BEGIN Exercise data
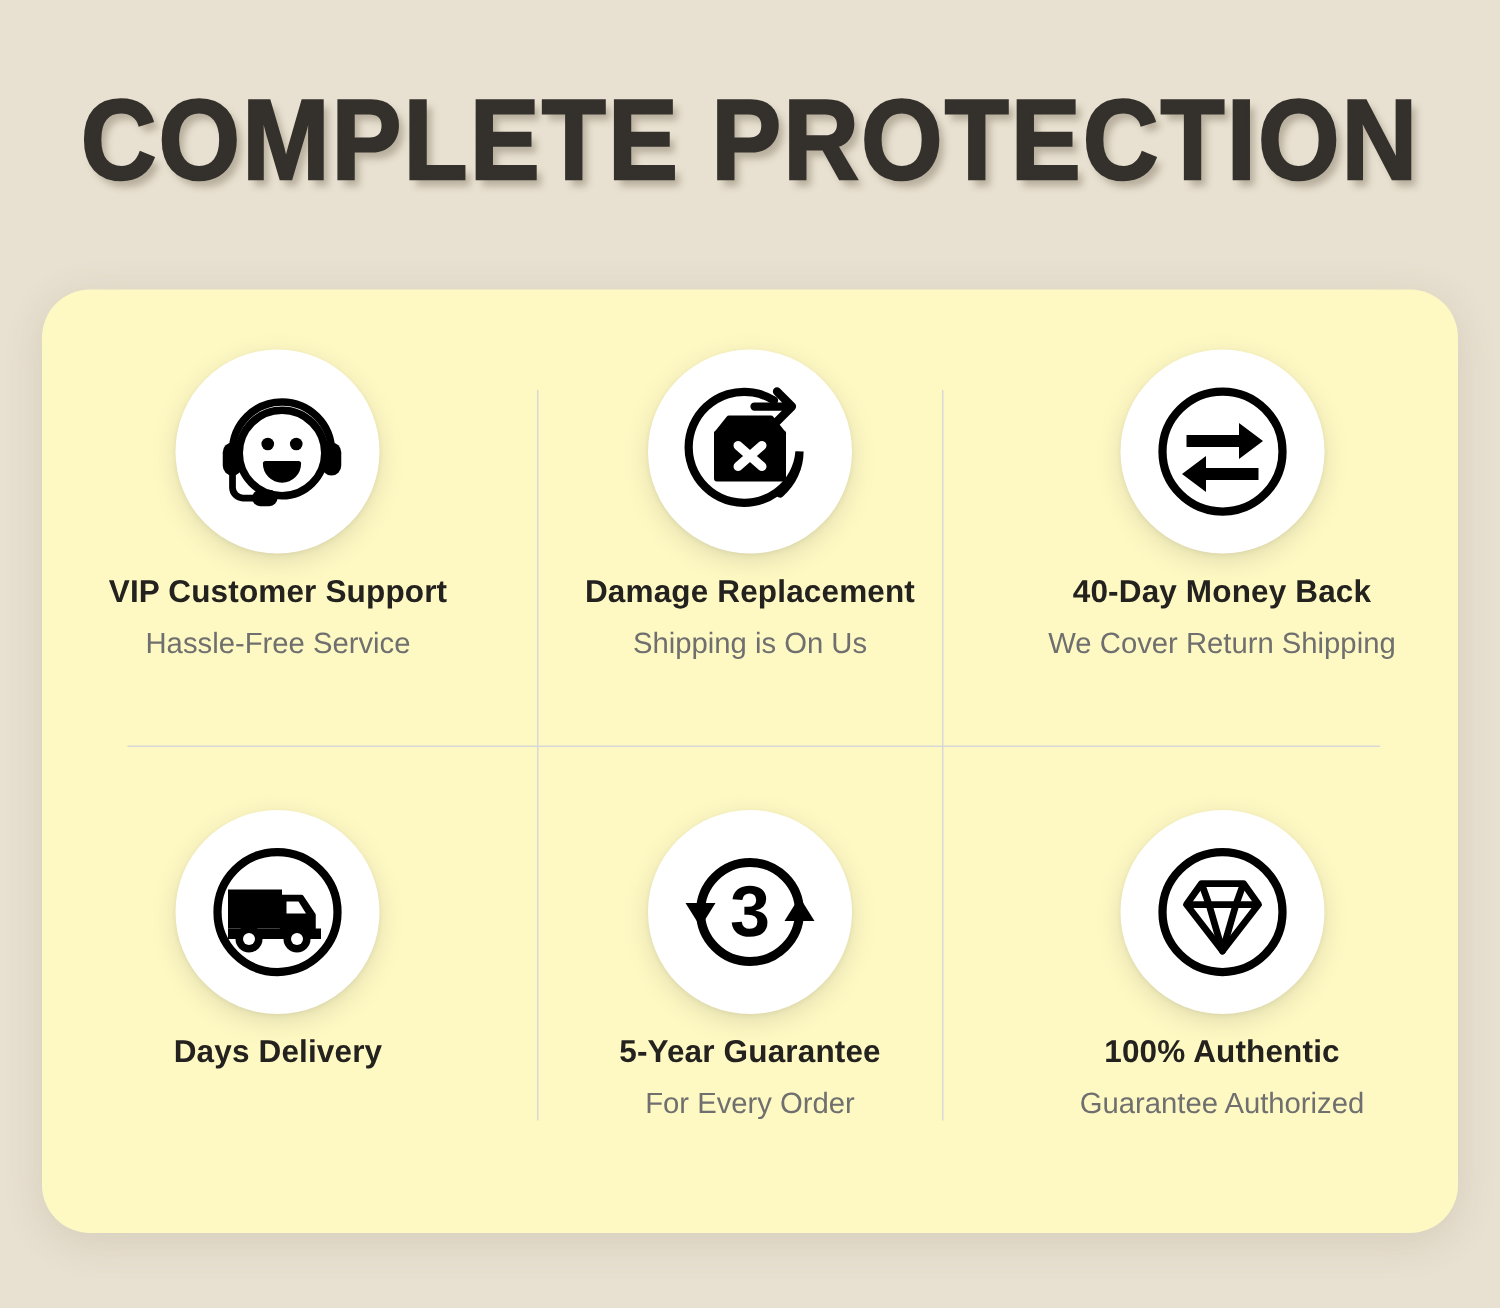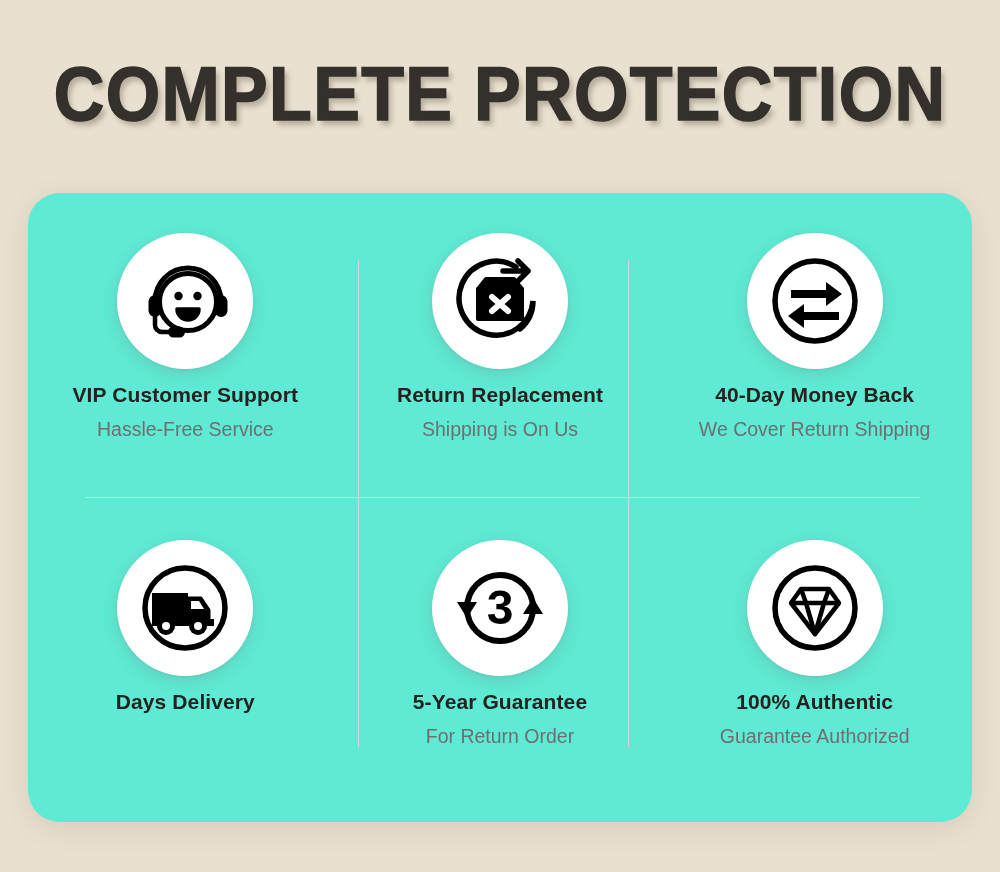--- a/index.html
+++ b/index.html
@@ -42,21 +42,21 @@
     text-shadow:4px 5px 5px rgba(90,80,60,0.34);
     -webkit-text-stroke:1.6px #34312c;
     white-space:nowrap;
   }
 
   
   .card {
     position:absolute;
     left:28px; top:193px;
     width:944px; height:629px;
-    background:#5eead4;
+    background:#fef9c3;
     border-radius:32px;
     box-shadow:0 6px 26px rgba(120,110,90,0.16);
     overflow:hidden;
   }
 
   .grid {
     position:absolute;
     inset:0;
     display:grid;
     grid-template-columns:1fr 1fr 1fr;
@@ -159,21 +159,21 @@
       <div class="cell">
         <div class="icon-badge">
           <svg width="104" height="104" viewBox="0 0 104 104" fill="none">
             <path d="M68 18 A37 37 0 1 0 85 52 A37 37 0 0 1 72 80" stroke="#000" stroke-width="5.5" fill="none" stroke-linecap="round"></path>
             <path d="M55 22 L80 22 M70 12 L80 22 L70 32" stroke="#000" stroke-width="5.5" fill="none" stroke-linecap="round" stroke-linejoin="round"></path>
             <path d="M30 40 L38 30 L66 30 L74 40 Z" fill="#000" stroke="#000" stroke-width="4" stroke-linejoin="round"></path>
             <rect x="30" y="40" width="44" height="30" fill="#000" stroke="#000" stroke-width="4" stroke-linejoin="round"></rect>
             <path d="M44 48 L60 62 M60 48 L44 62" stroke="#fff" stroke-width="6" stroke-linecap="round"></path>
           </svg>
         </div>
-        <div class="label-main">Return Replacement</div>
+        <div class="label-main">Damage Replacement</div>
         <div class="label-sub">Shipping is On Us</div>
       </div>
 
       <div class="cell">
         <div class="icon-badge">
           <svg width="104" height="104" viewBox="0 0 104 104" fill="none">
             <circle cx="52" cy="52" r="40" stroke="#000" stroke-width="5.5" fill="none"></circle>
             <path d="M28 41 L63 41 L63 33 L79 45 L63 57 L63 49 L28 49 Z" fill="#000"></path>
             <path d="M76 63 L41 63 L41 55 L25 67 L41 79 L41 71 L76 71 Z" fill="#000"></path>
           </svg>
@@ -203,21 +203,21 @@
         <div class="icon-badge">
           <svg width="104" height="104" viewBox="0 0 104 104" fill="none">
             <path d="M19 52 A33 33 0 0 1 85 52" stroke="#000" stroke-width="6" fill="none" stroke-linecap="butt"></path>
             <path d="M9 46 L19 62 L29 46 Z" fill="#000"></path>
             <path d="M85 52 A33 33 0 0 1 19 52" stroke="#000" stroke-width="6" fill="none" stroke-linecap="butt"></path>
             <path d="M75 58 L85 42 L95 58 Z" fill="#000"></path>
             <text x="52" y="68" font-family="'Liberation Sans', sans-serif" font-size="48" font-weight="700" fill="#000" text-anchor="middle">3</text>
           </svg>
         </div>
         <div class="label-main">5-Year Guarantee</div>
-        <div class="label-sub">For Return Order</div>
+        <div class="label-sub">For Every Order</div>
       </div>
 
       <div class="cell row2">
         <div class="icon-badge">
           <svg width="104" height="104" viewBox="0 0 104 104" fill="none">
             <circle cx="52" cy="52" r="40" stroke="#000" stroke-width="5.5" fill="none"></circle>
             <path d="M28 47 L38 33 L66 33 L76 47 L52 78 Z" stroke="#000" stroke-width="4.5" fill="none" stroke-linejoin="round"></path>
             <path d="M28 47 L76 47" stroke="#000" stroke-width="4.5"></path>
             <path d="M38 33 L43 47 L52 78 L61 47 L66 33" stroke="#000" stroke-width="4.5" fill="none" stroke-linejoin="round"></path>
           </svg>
END Exercise data
BEGIN Exercise data
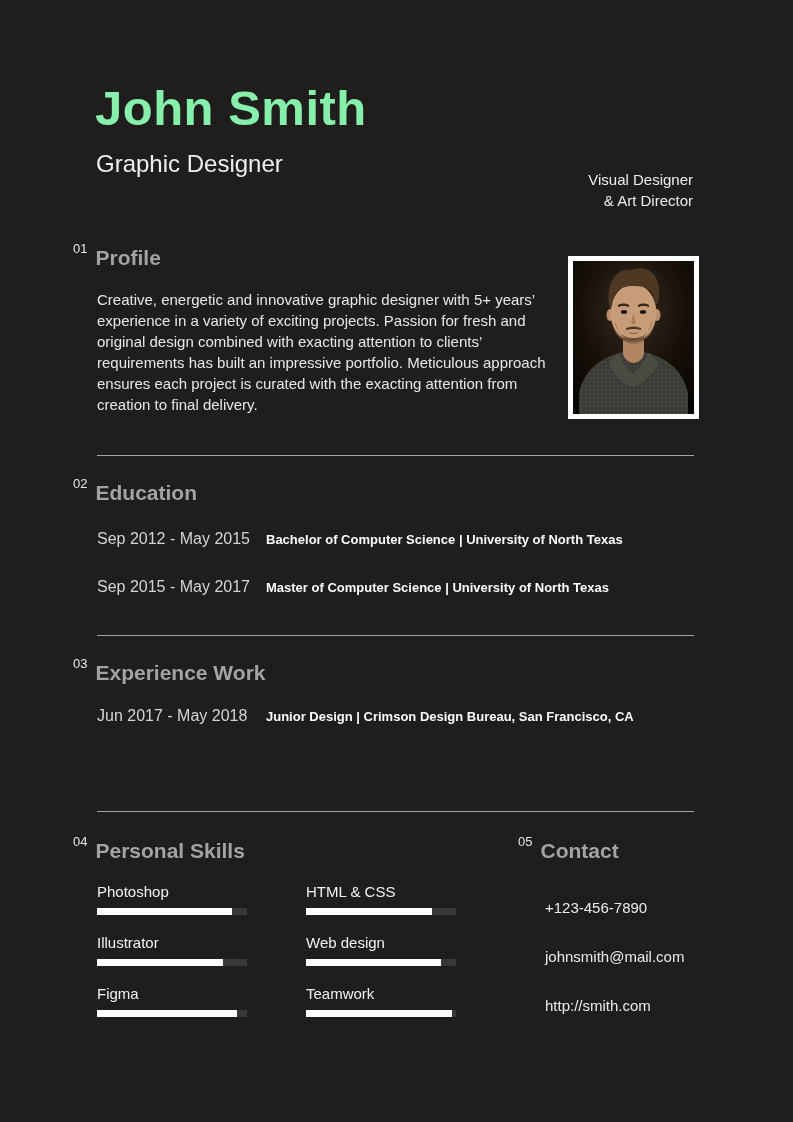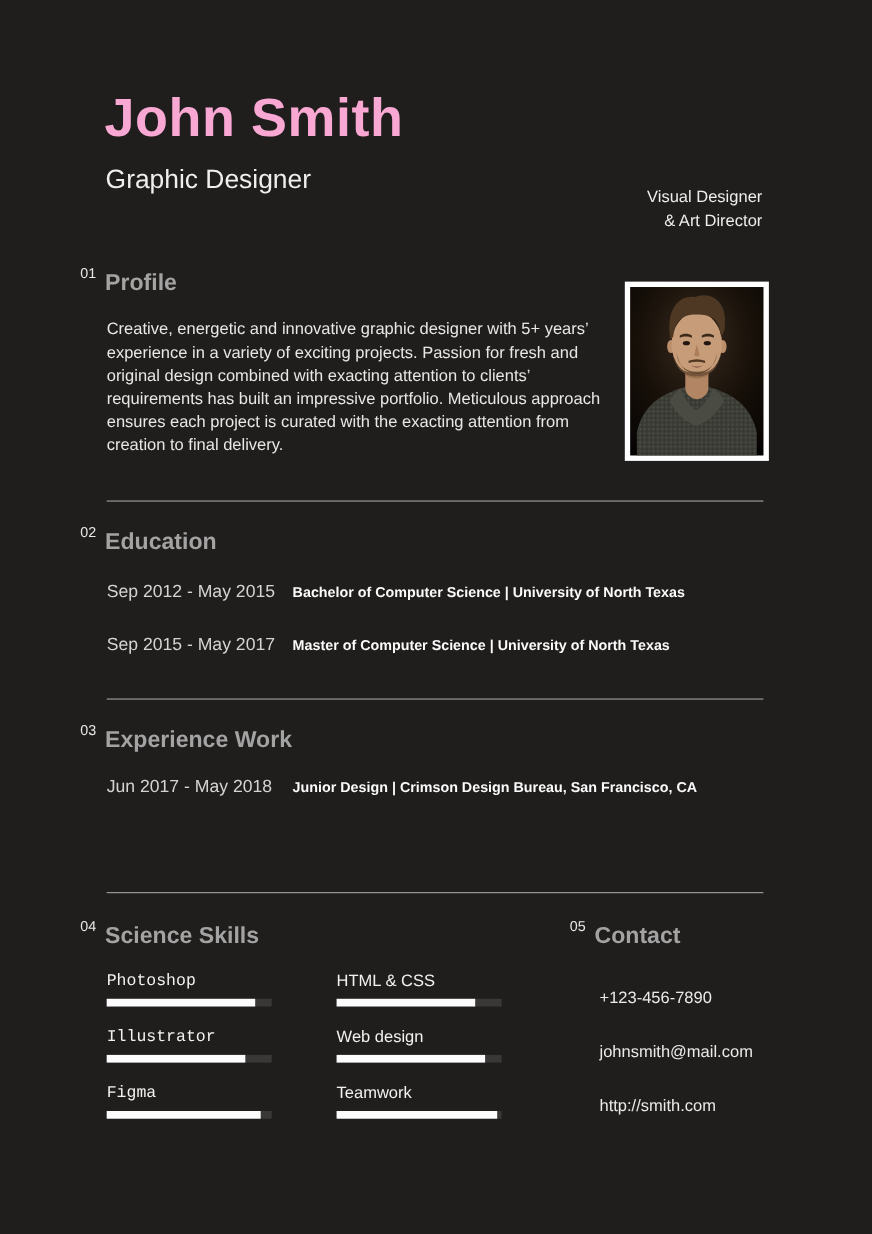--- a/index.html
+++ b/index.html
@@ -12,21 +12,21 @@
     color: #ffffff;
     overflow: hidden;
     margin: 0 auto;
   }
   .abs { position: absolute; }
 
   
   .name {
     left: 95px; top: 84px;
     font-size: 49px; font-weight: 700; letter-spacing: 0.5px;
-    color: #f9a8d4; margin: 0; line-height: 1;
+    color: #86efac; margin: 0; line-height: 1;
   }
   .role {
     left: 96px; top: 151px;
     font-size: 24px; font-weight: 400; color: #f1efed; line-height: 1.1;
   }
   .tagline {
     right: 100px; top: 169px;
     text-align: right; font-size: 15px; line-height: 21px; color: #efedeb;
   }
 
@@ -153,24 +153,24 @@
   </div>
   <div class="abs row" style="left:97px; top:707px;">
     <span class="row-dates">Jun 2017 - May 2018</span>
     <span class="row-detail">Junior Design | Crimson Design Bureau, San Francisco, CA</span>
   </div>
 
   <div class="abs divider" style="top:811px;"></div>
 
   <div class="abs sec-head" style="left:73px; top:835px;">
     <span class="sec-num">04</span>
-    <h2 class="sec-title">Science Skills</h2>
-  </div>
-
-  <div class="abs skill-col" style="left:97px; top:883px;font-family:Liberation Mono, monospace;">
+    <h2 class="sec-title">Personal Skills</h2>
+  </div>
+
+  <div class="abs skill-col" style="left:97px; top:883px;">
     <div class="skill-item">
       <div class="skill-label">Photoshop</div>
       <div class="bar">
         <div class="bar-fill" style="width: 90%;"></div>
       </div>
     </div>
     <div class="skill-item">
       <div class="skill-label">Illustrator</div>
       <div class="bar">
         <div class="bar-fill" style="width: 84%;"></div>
END Exercise data
BEGIN Exercise data
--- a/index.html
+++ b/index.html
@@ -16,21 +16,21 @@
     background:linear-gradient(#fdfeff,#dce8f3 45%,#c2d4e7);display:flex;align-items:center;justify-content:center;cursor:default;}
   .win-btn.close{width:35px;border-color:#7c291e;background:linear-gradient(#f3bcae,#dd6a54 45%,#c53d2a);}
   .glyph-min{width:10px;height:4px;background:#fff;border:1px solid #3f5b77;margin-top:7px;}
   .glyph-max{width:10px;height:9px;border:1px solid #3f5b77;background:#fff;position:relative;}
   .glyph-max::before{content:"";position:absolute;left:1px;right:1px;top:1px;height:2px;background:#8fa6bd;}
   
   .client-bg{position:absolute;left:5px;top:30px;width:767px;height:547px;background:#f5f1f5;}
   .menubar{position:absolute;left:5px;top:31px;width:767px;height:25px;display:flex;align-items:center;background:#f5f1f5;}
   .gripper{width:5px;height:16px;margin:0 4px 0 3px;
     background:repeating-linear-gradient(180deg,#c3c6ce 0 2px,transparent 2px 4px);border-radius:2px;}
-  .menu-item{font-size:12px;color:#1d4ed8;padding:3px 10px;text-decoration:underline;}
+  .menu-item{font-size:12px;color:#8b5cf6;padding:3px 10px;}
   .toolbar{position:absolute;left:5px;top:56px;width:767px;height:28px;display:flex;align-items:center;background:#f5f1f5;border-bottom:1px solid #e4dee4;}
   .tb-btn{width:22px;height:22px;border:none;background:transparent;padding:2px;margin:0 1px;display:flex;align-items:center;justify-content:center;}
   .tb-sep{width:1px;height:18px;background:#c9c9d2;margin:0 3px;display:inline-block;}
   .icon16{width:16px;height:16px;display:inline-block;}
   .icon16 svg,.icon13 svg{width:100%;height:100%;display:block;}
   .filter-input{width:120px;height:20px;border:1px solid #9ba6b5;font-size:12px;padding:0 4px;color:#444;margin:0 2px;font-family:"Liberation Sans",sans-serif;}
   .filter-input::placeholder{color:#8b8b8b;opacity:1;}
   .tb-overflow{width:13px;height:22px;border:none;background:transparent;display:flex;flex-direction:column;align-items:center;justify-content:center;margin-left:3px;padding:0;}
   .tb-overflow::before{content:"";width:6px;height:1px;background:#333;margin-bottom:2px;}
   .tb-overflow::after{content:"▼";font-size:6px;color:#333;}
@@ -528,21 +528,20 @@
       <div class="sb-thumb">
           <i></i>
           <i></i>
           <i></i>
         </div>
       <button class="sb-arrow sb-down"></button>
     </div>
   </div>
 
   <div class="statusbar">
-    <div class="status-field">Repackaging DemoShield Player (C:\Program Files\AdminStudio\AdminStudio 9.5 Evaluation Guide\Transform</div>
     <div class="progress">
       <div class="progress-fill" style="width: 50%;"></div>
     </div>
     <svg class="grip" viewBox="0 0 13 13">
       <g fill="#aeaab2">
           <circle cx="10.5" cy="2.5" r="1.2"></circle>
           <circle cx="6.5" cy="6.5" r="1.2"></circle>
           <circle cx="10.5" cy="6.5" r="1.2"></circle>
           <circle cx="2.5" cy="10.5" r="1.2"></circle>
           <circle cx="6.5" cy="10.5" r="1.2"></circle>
END Exercise data
Aim of the task: Take every line from the data above that holds "before" and copy it out.

Solution:
   .glyph-max::before{content:"";position:absolute;left:1px;right:1px;top:1px;height:2px;background:#8fa6bd;}
   .tb-overflow::before{content:"";width:6px;height:1px;background:#333;margin-bottom:2px;}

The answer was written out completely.